** Opening SUPPLIED MATERIAL block **
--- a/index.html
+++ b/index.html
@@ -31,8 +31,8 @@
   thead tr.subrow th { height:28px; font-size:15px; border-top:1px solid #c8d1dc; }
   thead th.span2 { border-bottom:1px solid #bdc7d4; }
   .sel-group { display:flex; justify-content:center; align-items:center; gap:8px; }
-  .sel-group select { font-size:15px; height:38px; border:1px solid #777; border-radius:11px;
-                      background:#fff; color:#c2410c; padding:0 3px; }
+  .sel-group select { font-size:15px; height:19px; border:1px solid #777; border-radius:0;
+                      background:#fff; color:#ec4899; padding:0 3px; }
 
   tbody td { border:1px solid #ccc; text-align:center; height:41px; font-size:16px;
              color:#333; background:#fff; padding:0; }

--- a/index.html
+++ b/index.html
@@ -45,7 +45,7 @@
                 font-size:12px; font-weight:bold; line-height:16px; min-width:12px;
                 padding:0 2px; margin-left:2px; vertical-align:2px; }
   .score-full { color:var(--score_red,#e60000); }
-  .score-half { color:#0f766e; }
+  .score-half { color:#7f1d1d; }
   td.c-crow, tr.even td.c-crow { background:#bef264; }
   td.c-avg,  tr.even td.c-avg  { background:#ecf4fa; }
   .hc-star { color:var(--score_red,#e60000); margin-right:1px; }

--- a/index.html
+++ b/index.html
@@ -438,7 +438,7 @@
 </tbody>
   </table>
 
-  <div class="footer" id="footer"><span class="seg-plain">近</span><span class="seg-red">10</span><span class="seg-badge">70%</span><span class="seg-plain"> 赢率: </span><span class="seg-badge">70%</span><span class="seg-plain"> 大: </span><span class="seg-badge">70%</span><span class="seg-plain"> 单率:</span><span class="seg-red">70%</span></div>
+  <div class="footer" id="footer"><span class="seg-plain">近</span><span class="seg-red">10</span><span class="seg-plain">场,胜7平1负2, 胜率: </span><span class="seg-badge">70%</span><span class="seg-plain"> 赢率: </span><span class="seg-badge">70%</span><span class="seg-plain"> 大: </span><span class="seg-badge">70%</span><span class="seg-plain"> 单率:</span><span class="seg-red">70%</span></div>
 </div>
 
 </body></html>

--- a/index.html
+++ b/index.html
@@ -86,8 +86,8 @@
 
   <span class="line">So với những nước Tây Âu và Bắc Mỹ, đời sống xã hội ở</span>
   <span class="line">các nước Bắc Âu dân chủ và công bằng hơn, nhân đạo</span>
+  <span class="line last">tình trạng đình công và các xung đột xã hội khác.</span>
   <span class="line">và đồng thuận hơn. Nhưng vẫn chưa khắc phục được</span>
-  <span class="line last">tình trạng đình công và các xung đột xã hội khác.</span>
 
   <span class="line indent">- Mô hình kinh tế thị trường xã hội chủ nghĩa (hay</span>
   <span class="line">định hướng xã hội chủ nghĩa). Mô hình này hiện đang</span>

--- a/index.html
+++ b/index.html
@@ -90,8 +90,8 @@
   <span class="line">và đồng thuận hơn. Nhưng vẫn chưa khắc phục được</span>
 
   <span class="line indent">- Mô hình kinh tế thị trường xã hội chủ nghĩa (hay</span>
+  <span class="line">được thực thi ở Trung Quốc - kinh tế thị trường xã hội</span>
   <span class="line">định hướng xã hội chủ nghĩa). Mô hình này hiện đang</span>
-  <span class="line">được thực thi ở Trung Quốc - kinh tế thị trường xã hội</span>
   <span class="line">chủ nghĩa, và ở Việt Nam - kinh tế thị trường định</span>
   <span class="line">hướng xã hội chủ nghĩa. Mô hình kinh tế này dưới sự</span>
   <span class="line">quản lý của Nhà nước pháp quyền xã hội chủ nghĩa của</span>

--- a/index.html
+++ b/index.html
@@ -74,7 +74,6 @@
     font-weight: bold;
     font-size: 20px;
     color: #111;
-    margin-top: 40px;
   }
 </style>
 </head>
** Closing SUPPLIED MATERIAL block **
TASK TO CARRY OUT: Wherever a line holds the word "plain", copy that line out of the entries above.

OUTPUT OF THE TASK:
-  <div class="footer" id="footer"><span class="seg-plain">近</span><span class="seg-red">10</span><span class="seg-badge">70%</span><span class="seg-plain"> 赢率: </span><span class="seg-badge">70%</span><span class="seg-plain"> 大: </span><span class="seg-badge">70%</span><span class="seg-plain"> 单率:</span><span class="seg-red">70%</span></div>
+  <div class="footer" id="footer"><span class="seg-plain">近</span><span class="seg-red">10</span><span class="seg-plain">场,胜7平1负2, 胜率: </span><span class="seg-badge">70%</span><span class="seg-plain"> 赢率: </span><span class="seg-badge">70%</span><span class="seg-plain"> 大: </span><span class="seg-badge">70%</span><span class="seg-plain"> 单率:</span><span class="seg-red">70%</span></div>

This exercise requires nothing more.